Managed Inference and Agents API with Claude 4.5 Haiku

Table of Contents [expand]

When to Use This Model
Usage
Example curl Requests

Last updated February 12, 2026

Claude 4.5 Haiku is a large language model (LLM) in Anthropic’s Claude family that supports conversational chat, tool-calling, and enhanced reasoning for complex tasks with extended thinking.
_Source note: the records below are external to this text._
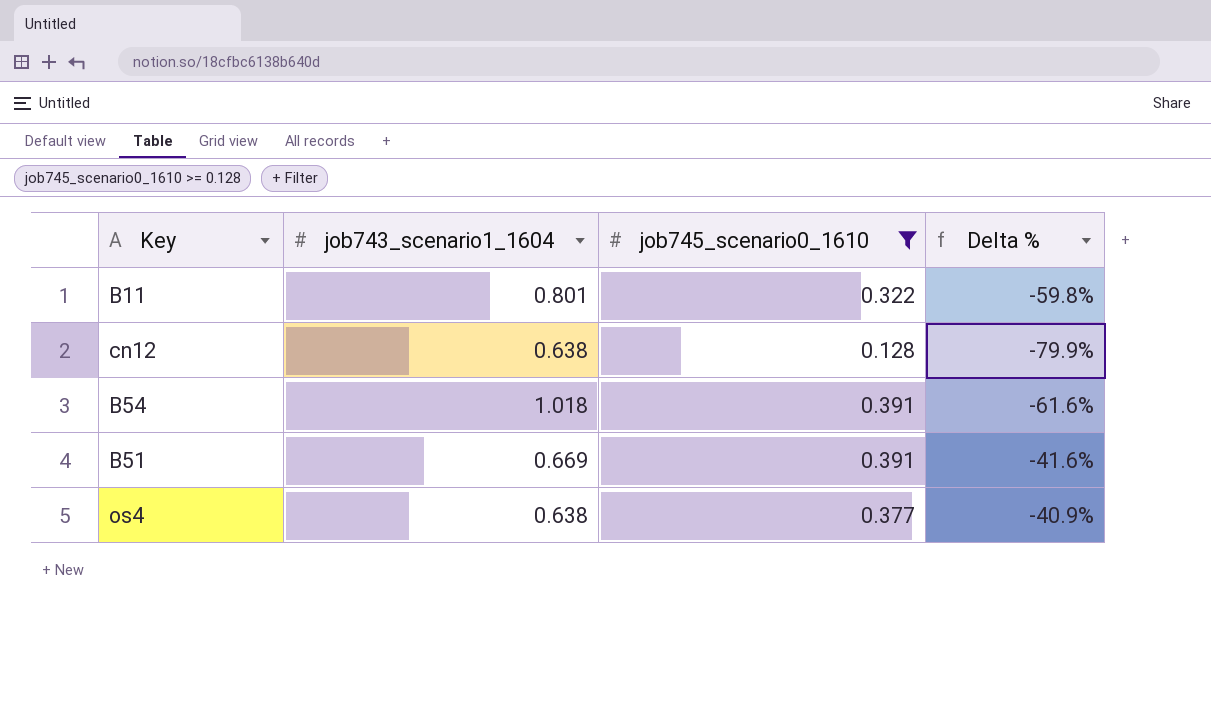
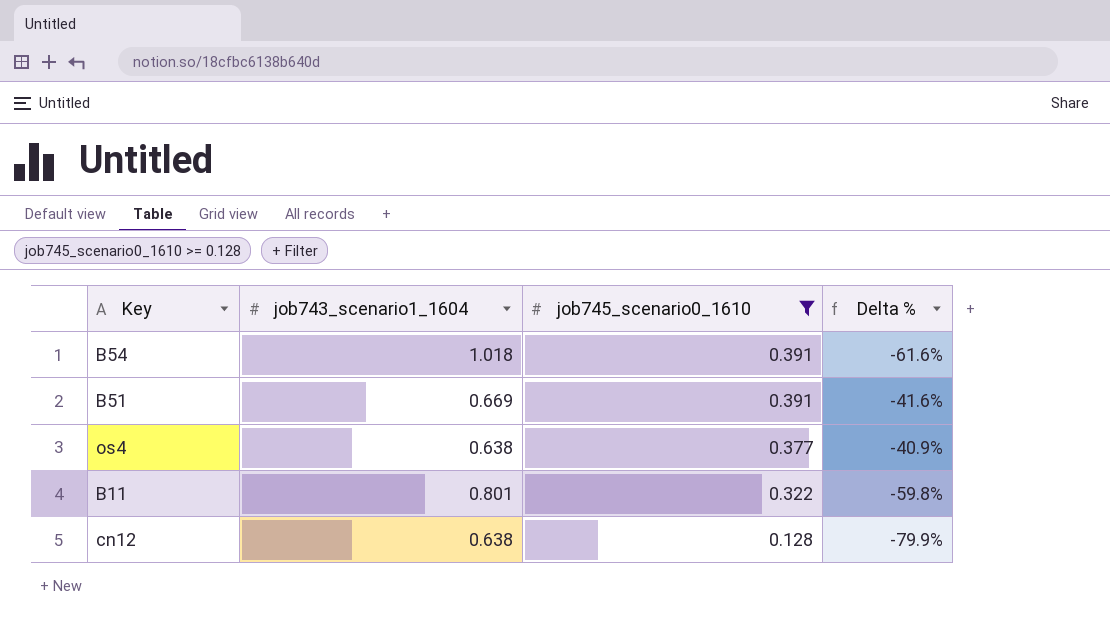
row order: none -> job745_scenario0_1610 descending

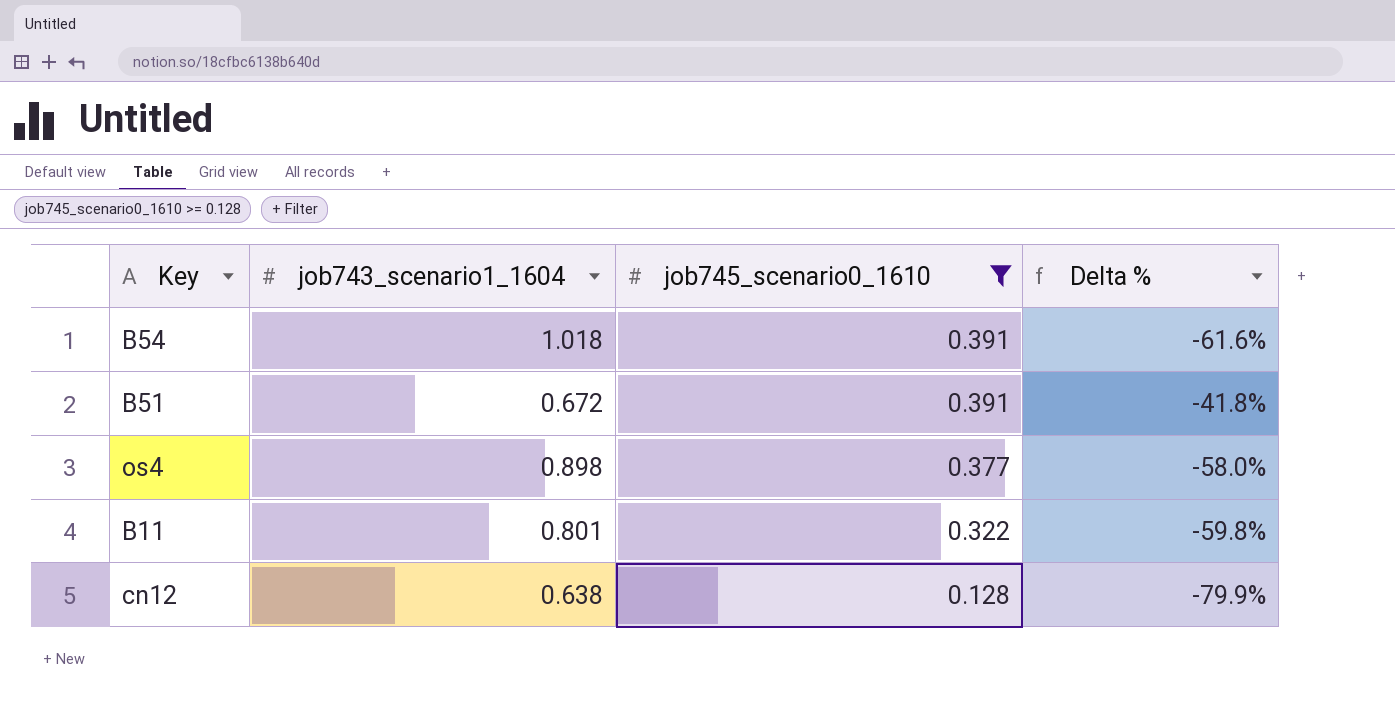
B51 | job743_scenario1_1604: 0.669 -> 0.672
B51 | Delta %: -41.6% -> -41.8%
os4 | job743_scenario1_1604: 0.638 -> 0.898
os4 | Delta %: -40.9% -> -58.0%

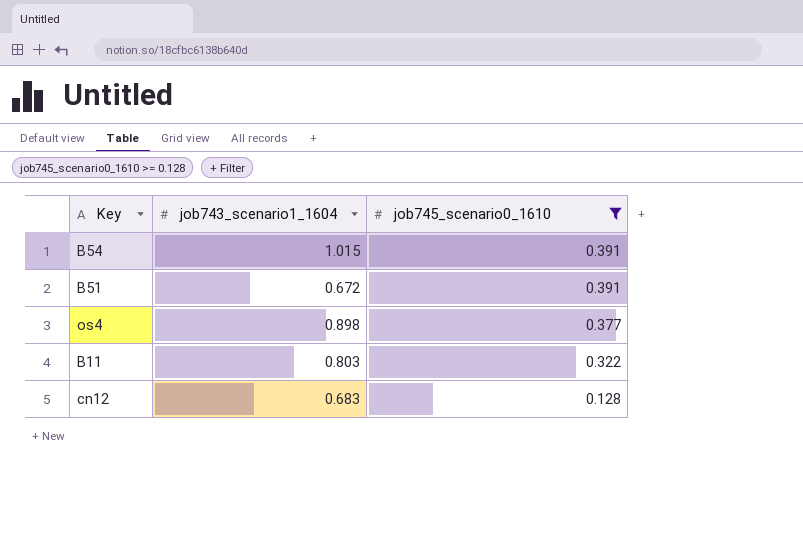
column Delta % | formula: ([job745_scenario0_1610] - [job743_scenario1_1604]) / [job743_scenario1_1604] -> none
B54 | job743_scenario1_1604: 1.018 -> 1.015
B11 | job743_scenario1_1604: 0.801 -> 0.803
cn12 | job743_scenario1_1604: 0.638 -> 0.683

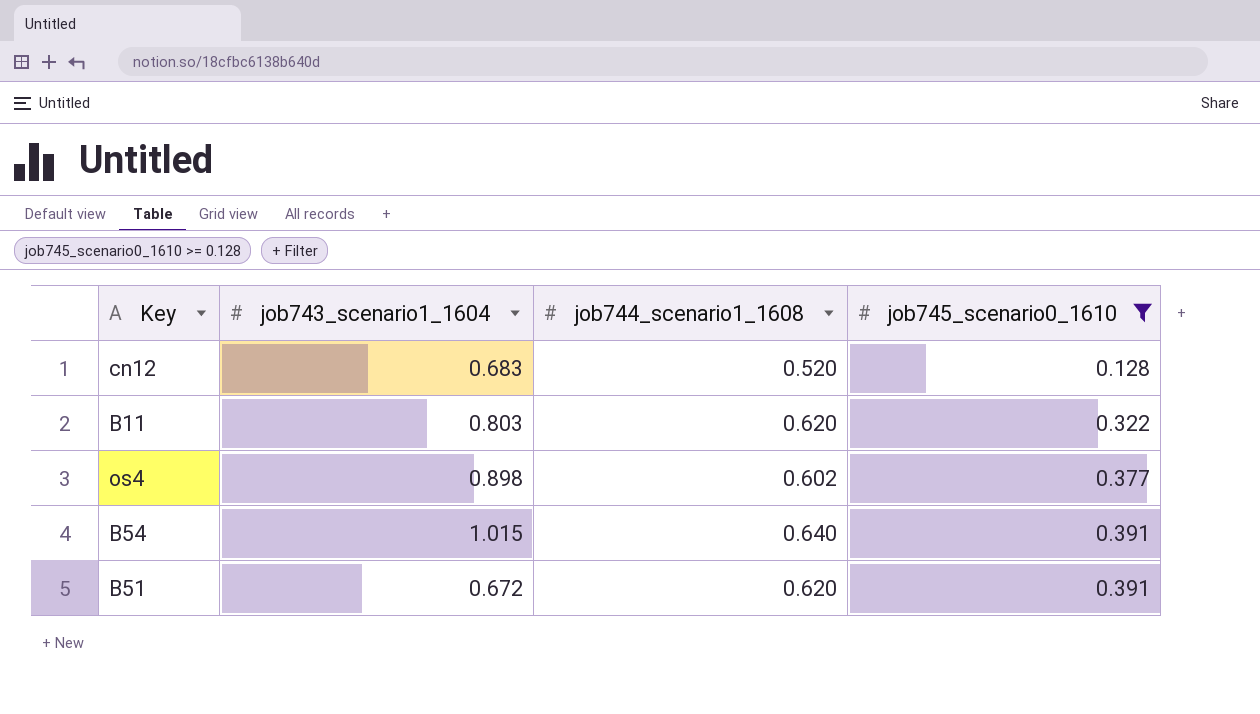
row order: job745_scenario0_1610 descending -> job745_scenario0_1610 ascending
column job744_scenario1_1608 | position: none -> 3

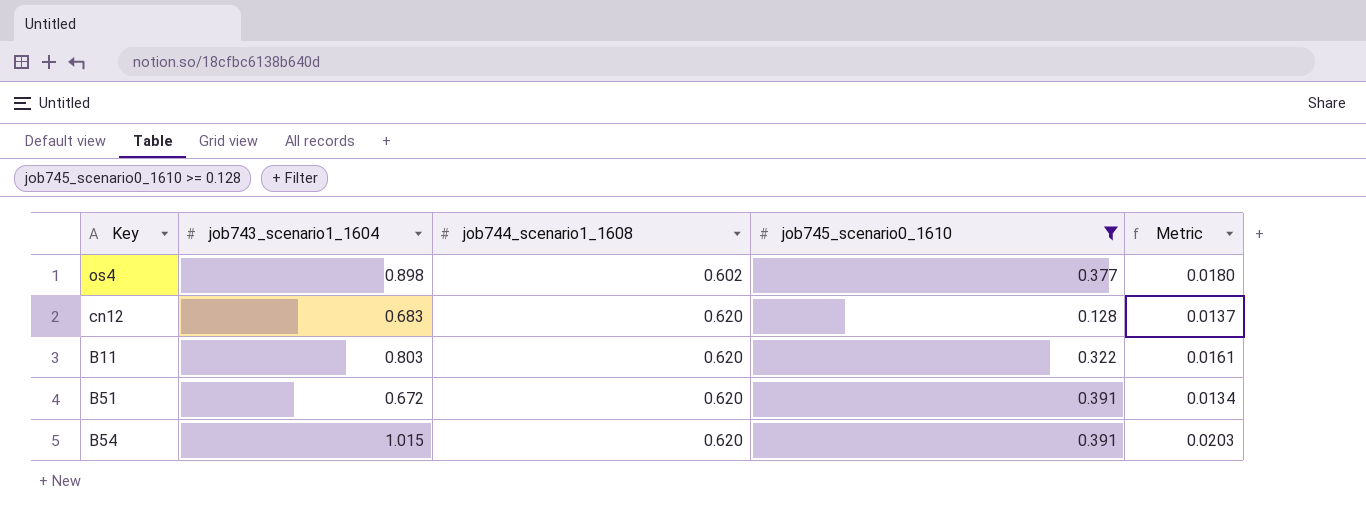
row order: job745_scenario0_1610 ascending -> job744_scenario1_1608 ascending
column Metric | formula: none -> [job743_scenario1_1604] * 0.02
cn12 | job744_scenario1_1608: 0.520 -> 0.620
B54 | job744_scenario1_1608: 0.640 -> 0.620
It offers a fast, intelligent, and cost-effective solution you can use to power your AI applications.

Model ID: claude-4-5-haiku
Region: us, eu

When to Use This Model

Claude 4.5 Haiku supports a variety of common use cases, including rapid responses, content moderation, and inventory management. It’s optimized for high-throughput tasks and real-time interactions.

Usage

Claude 4.5 Haiku follows our Claude /v1/chat/completions API schema.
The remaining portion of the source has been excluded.